* Assignment: Once the line containing "html: <tr> <td>Size" is reached in the listing below, reproduce it and all later lines through the final one exactly, but omit any pictures.

* Source data:
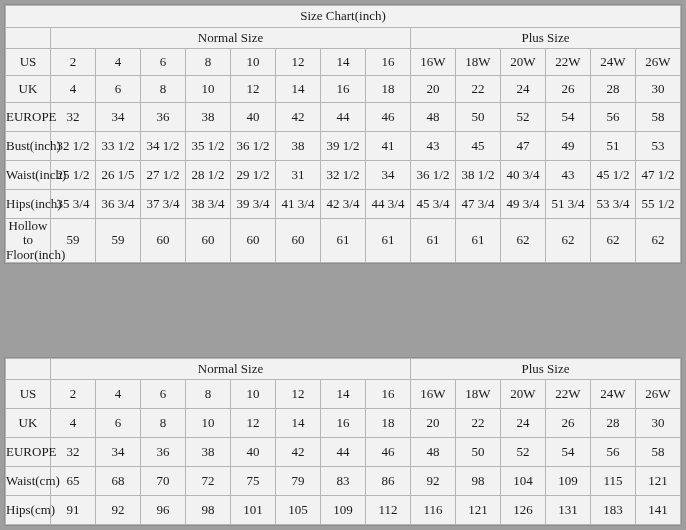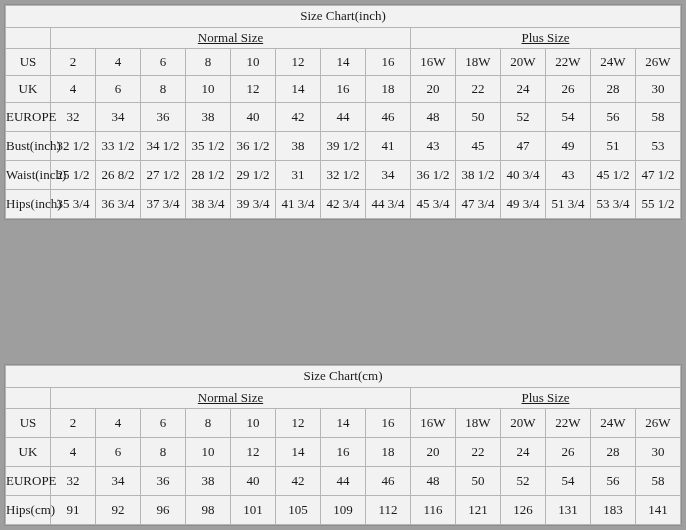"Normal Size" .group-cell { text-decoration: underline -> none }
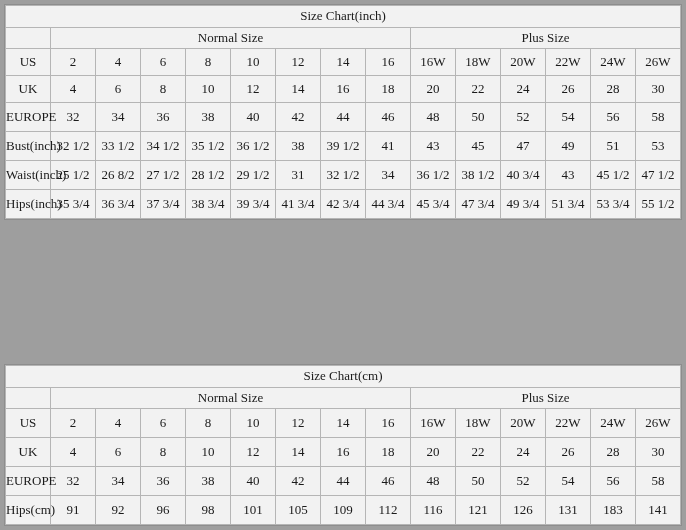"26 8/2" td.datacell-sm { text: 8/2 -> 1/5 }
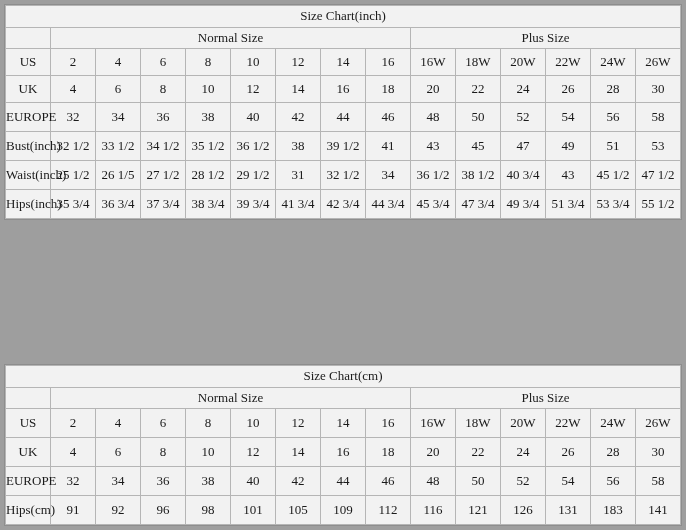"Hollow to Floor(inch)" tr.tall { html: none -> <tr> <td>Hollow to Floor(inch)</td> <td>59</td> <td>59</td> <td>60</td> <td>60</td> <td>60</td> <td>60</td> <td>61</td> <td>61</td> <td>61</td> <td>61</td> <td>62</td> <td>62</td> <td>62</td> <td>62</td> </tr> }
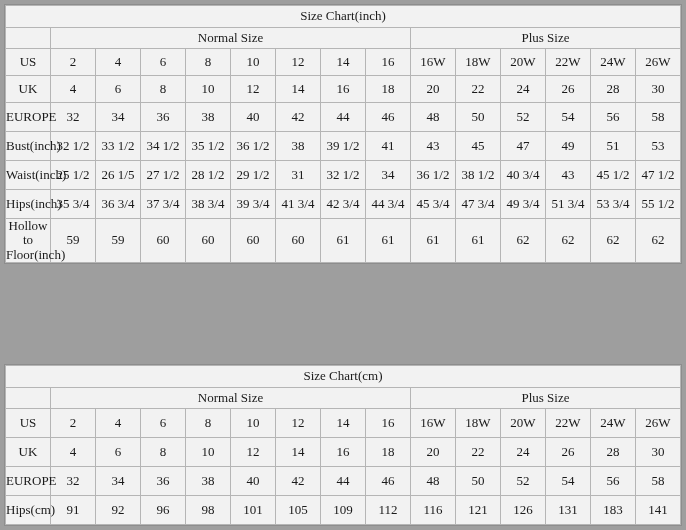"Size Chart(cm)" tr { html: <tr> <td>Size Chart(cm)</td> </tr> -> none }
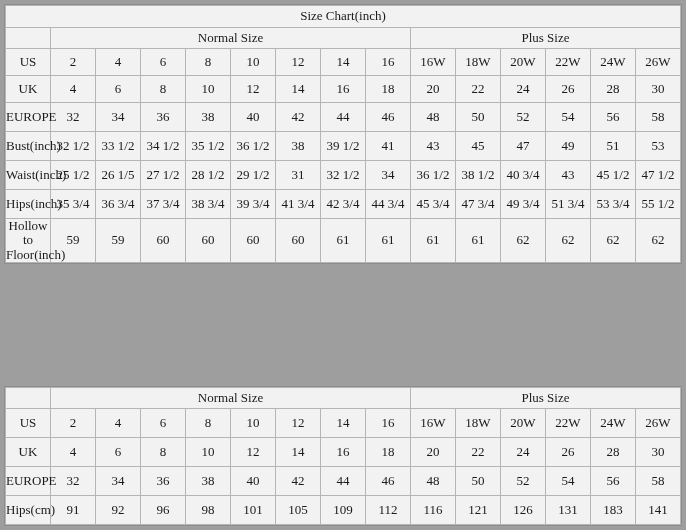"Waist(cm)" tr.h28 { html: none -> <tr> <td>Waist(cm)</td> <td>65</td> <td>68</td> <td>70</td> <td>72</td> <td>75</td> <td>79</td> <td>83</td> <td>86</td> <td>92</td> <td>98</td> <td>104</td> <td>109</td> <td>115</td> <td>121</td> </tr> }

* Completed task:
"Size Chart(cm)" tr { html: <tr> <td>Size Chart(cm)</td> </tr> -> none }
"Waist(cm)" tr.h28 { html: none -> <tr> <td>Waist(cm)</td> <td>65</td> <td>68</td> <td>70</td> <td>72</td> <td>75</td> <td>79</td> <td>83</td> <td>86</td> <td>92</td> <td>98</td> <td>104</td> <td>109</td> <td>115</td> <td>121</td> </tr> }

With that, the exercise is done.